The Poplar SDK has been designed concurrently with the hardware to harness the full capacity of the IPU. The Poplar software stack gives developers access to a large number of operators which are highly optimized for IPU architecture. Poplar contains PopART (Poplar Advanced Runtime) and XLA (Accelerated Linear Algebra) which provide developers with a convenient and familiar interface to popular deep learning frameworks that can run on IPU systems.

Poplar 011021@1920x-100_compressed

Figure 1: Graphcore Poplar Software Ecosystem

ONNX (Open Neural Network Exchange) is one of the most popular open-source AI standard formats, supporting the rapid implementation of deep learning models by enabling interoperability among different frameworks. Thanks to PopART, ONNX models can easily be run on IPU systems. Beyond object detection, Sensoro’s other ESG solution deep learning models can also be easily run using this framework.

End-to-end Design

Apart from model inference, we still need to perform image pre-processing and non-max suppression on the inference result for the YOLO algorithm. In terms of choosing a specific model, we considered the accuracy requirements of the task and selected YOLOv3 with an input size of 416x416 and 65M parameters.

YOLO detection task flow_

Figure 2: End-to-End YOLO Detection Task Flow

Figure 2 shows the end-to-end YOLO task which includes five main stages such as raw input data loading, image-preprocessing, grouping set of images into batch, object detection model inference, and finally post-processing of inference results. From the 5 stages, the pink boxes correspond to the stages performed by the CPU, while the yellow box is performed by the IPU computing unit.

In the entire, end-to-end workflow, the pre-processing and post-processing stages are computationally intensive tasks, so parallel operations are used to improve efficiency. The inference section uses the YOLO object detection model with a batch size of 4.

In the end-to-end load test, we used raw images with 1920 x 1080 resolution to simulate the default value of Sensoro smart cameras.

Experiments

Experiments have shown that the IPU-M2000-based test platform achieved a throughput of 660 images per second in the extreme reasoning test using simulated data (and without considering the bottleneck caused by pre-processing and post-processing).

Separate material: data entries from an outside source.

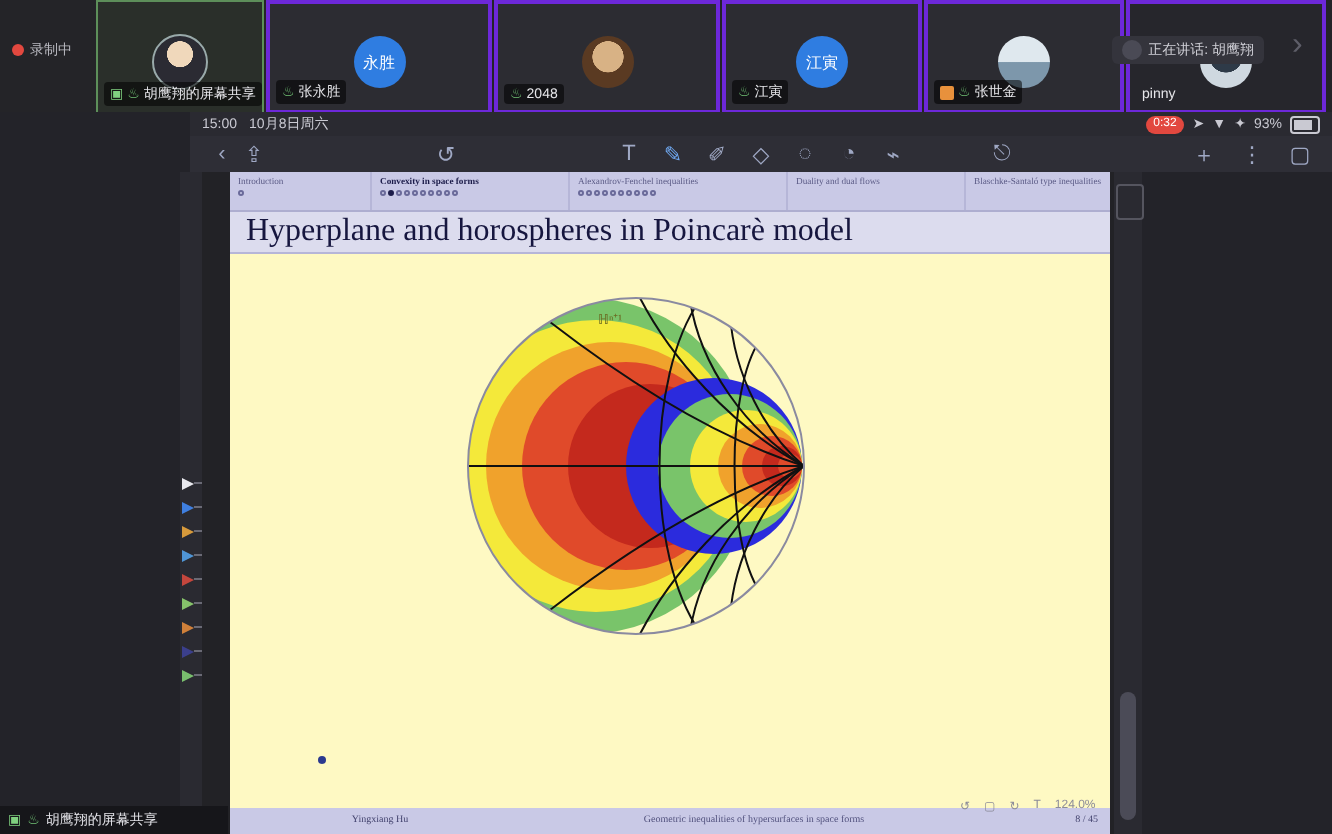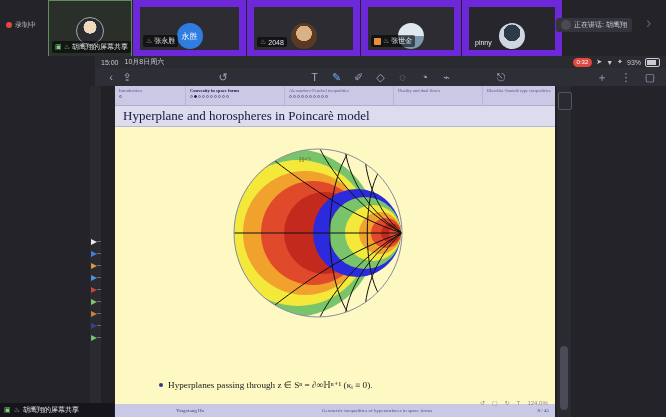--- a/index.html
+++ b/index.html
@@ -10,7 +10,7 @@
   .vidstrip{position:absolute;left:0;top:0;width:666px;height:60px;background:#242428;display:flex;align-items:flex-start;}
   .recbadge{position:absolute;left:6px;top:20px;display:flex;align-items:center;gap:3px;font-size:7px;color:#b9b9c0;}
   .recdot{width:6px;height:6px;border-radius:50%;background:#e2483f;display:inline-block;}
-  .tile{position:relative;height:57px;background:#2c2c32;margin-right:1px;box-sizing:border-box;border:7px solid #6d28d9;}
+  .tile{position:relative;height:57px;background:#2c2c32;margin-right:1px;box-sizing:border-box;border:2px solid #6d28d9;}
   .tile.active{border:1px solid #5d8f5a;background:#2a2f2a;}
   .tile .av{position:absolute;left:50%;top:16px;transform:translateX(-50%);width:26px;height:26px;border-radius:50%;
     display:flex;align-items:center;justify-content:center;font-size:8px;color:#fff;overflow:hidden;}

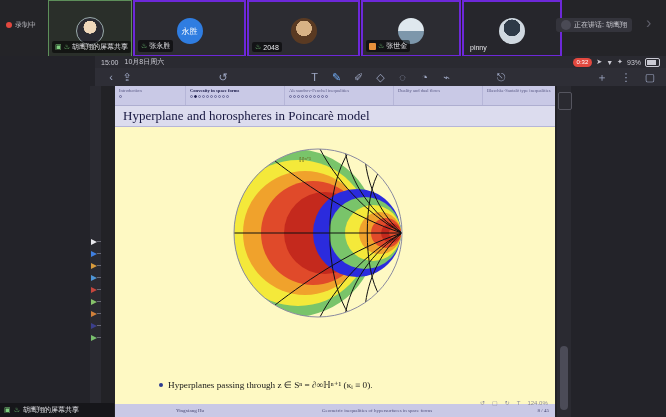--- a/index.html
+++ b/index.html
@@ -133,6 +133,15 @@
       </div>
     </div>
 
+    <div class="tile" style="width:100px;">
+      <div class="av blue">
+          <span>江寅</span>
+        </div>
+      <div class="namebar">
+        <span class="micglyph">♨</span>
+        <span>江寅</span>
+      </div>
+    </div>
 
     <div class="tile" style="width:100px;">
       <div class="av photo3"></div>

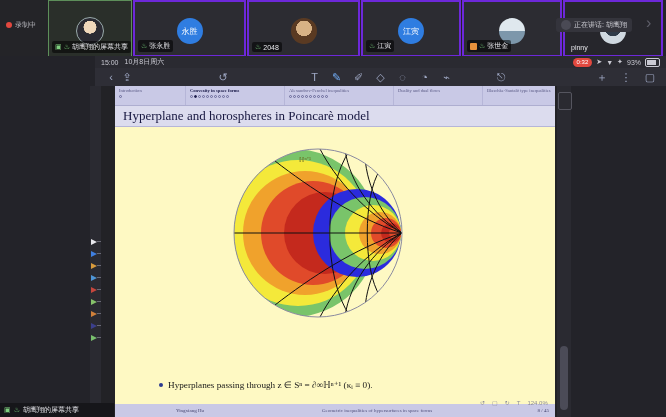--- a/index.html
+++ b/index.html
@@ -63,7 +63,7 @@
   .dot{width:3px;height:3px;border-radius:50%;border:0.5px solid #6a6a9a;box-sizing:border-box;background:transparent;}
   .dot.on{background:#1c1c4a;border-color:#1c1c4a;}
   .slide-title{height:20px;background:#dcdcee;border-bottom:1px solid #b6b6d8;display:flex;align-items:center;
-    padding-left:8px;font-family:"Liberation Serif",serif;font-size:13px;color:#16163f;}
+    padding-left:8px;font-family:"Liberation Serif",serif;font-size:16px;color:#16163f;}
   .slide-body{position:relative;height:278px;background:#fef9c3;}
 
   .figwrap{position:absolute;left:100px;top:6px;width:210px;height:210px;}

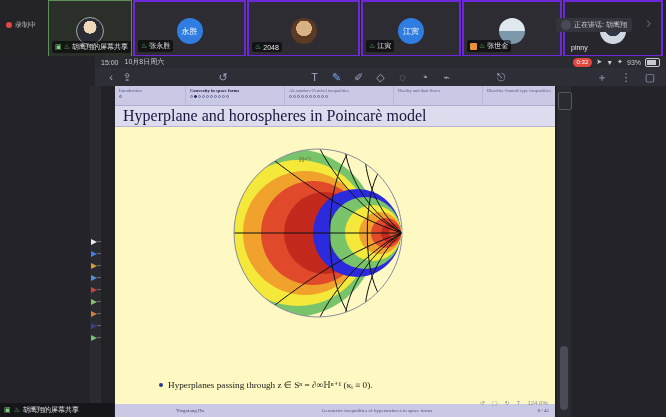--- a/index.html
+++ b/index.html
@@ -344,7 +344,6 @@
       <div class="bullets">
         <div class="bullet">
           <span class="bdot"></span>
-          <span>Hyperplanes passing through z ∈ Sⁿ = ∂∞ℍⁿ⁺¹ (κᵢ ≡ 0).</span>
         </div>
       </div>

In the end-to-end load test, we used AMD EPYC 7742 clocked at 2.3GHz, 1920 x 1080 resolution JPEG format pictures to simulate the default value of the SENSORO smart camera, and Apache Benchmark as a tool to send 100,000 requests. The throughput of QPS 450 was obtained with an average delay of 250ms.

Summary of Results

In this experiment, we have achieved excellent end-to-end YOLO inference results. In many use cases where various types of detection algorithms are implemented, we can provide developers with cost-effective compute. In subsequent iterations, we will continue to narrow the gap between end-to-end efficiency and IPU inference performance. Moreover, time to train can be reduced using IPU compute to improve the overall efficiency by designing the corresponding operator in Poplar.